Rosetta: Range extraction

bartc bc at freeuk.com
Mon Apr 24 06:42:25 EDT 2017


On 24/04/2017 09:20, Robert L. wrote:

>> Create a function that takes a list of integers in increasing
>> order and returns a correctly formatted string in the range
>> format.
>>
>> Use the function to compute and print the range formatted
>> version of the following ordered list of integers. (The
>> correct answer is: 0-2,4,6-8,11,12,14-25,27-33,35-39.)
>>
>>     0,  1,  2,  4,  6,  7,  8, 11, 12, 14,
>>    15, 16, 17, 18, 19, 20, 21, 22, 23, 24,
>>    25, 27, 28, 29, 30, 31, 32, 33, 35, 36,
>>    37, 38, 39
>
>
> list = [0,  1,  2,  4,  6,  7,  8, 11, 12, 14,
>   15, 16, 17, 18, 19, 20, 21, 22, 23, 24,
>   25, 27, 28, 29, 30, 31, 32, 33, 35, 36,
>   37, 38, 39]
>
> old = list[0]
> list.slice_before{|n| [n-old>1,old=n][0]}.
> map{|a| a.size<3 ? a.join(",") : [a[0],a[-1]].join("-")}.
> join ","
>
>  ===>
> "0-2,4,6-8,11,12,14-25,27-33,35-39"

Is this supposed to be Python code?
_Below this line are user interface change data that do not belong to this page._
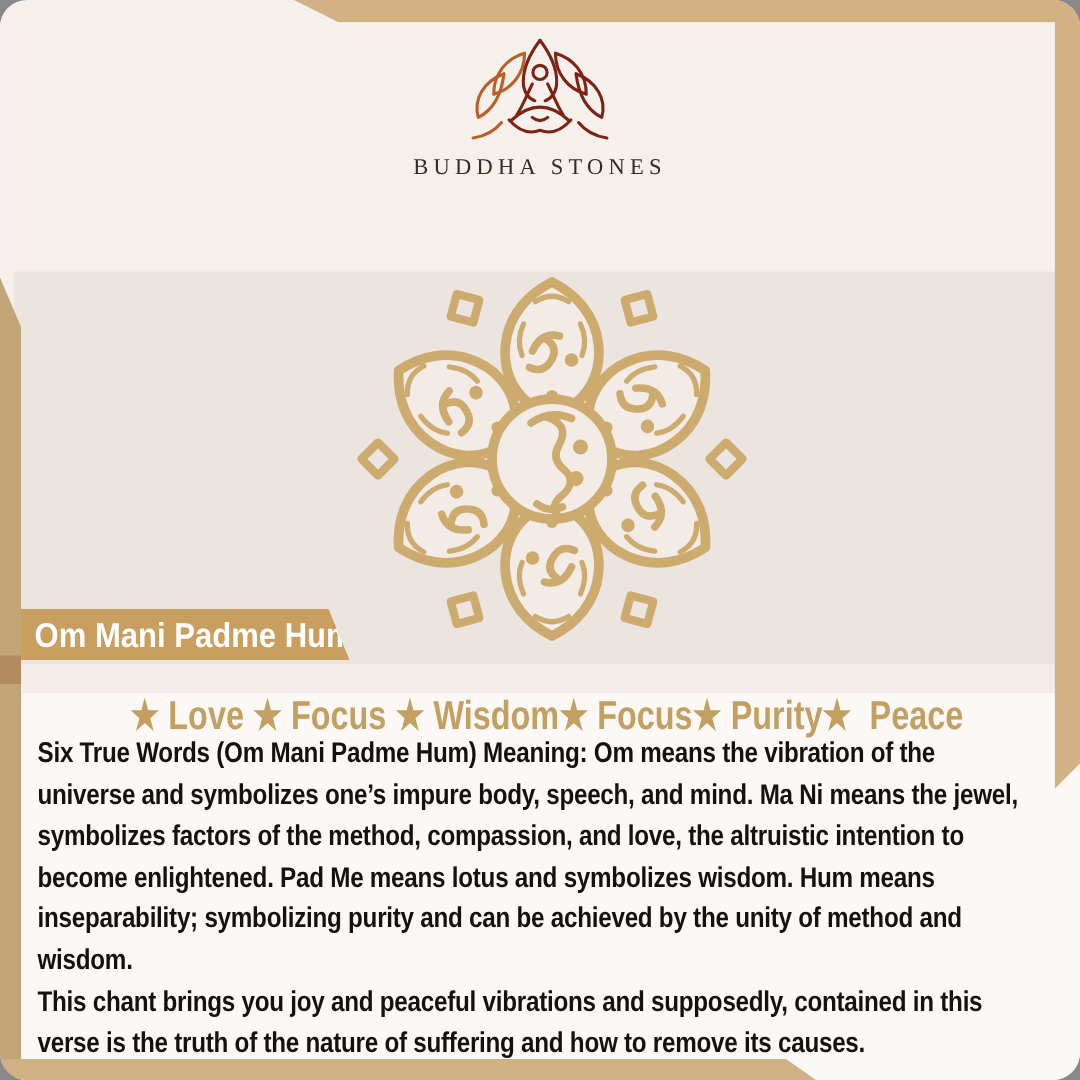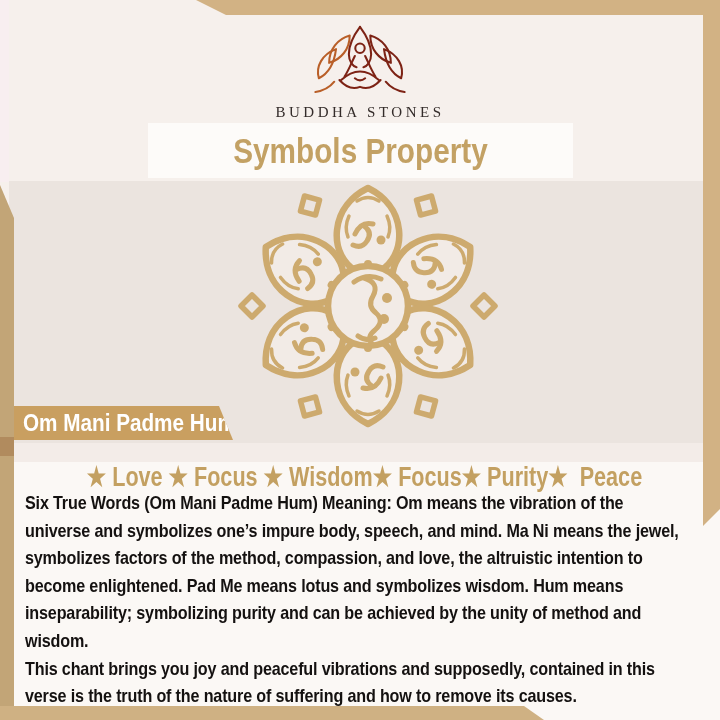--- a/index.html
+++ b/index.html
@@ -1,17 +1,17 @@
 <!DOCTYPE html>
 <html><head>
 <meta charset="utf-8">
 <style>
   html,body{margin:0;padding:0;background:#888;}
   #canvas{position:relative;width:720px;height:720px;margin:0 auto;overflow:hidden;
-          background:#f6f0ec;font-family:"Liberation Sans",sans-serif;}
+          background:#f6f0ec;font-family:"Liberation Sans",sans-serif;border-radius:18px;}
   #canvas *{box-sizing:border-box;}
 
   
   .strip-left-pink{position:absolute;left:0;top:0;width:9px;height:182px;background:#f8eef0;}
   .area-beige{position:absolute;left:9px;top:181px;width:711px;height:262px;background:#ebe4df;}
   .strip-mid{position:absolute;left:9px;top:443px;width:711px;height:19px;background:#f3ece8;}
   .panel{position:absolute;left:9px;top:462px;width:711px;height:258px;background:#fbf8f5;}
 
   
   .band{position:absolute;}
@@ -90,23 +90,20 @@
       <path d="M70,4 C79,16 83,26 83,36 C83,45 78,50 74,51"></path>
       <circle cx="70" cy="29" r="5.5"></circle>
       <path d="M64,38 C60,46 57,54 52,62"></path>
       <path d="M76,38 C80,46 83,54 88,62"></path>
       <path d="M48,66 Q59,56 70,56 Q81,56 92,66"></path>
       <path d="M46,66 C54,75 62,77 70,74 C78,77 86,75 94,66"></path>
       <path d="M64,64 q6,5 12,0"></path>
     </g>
   </svg>
   <div class="brand">BUDDHA STONES</div>
-  <div class="title-strip">
-    <div class="title">Symbols Property</div>
-  </div>
 
   <svg class="mandala" viewBox="0 0 260 260" stroke-linecap="round" stroke-linejoin="round">
     <defs>
       <g id="petal">
         <path d="M130,12 C114,20 101,34 99,54 C97,73 106,88 118,95 Q124,90 130,92 Q136,90 142,95 C154,88 163,73 161,54 C159,34 146,20 130,12 Z" fill="#f2ebe6" stroke="#cdaa6e" stroke-width="6.5"></path>
         <path d="M111,40 q-5,11 -1,21 M149,40 q5,11 1,21 M119,25 q11,-7 22,0" fill="none" stroke="#cdaa6e" stroke-width="3.5"></path>
         <g fill="none" stroke="#cdaa6e" stroke-width="5">
           <path d="M117,58 q6,-13 18,-10"></path>
           <path d="M126,50 q9,6 3,15 q-5,8 -14,4"></path>
         </g>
Because it doesn't seem to work. I 
thought it might use advanced Python features I didn't know about.

-- 
bartc

(Regarding this particular task, one of my languages has it built-in 
(for a 'set' object not a list):

  println [0,  1,  2,  4,  6,  7,  8, 11, 12, 14,
          15, 16, 17, 18, 19, 20, 21, 22, 23, 24,
          25, 27, 28, 29, 30, 31, 32, 33, 35, 36,
          37, 38, 39]

Output is:

    [0..2,4,6..8,11..12,14..25,27..33,35..39]

It uses ".." rather than "-" so that the output is legal program syntax.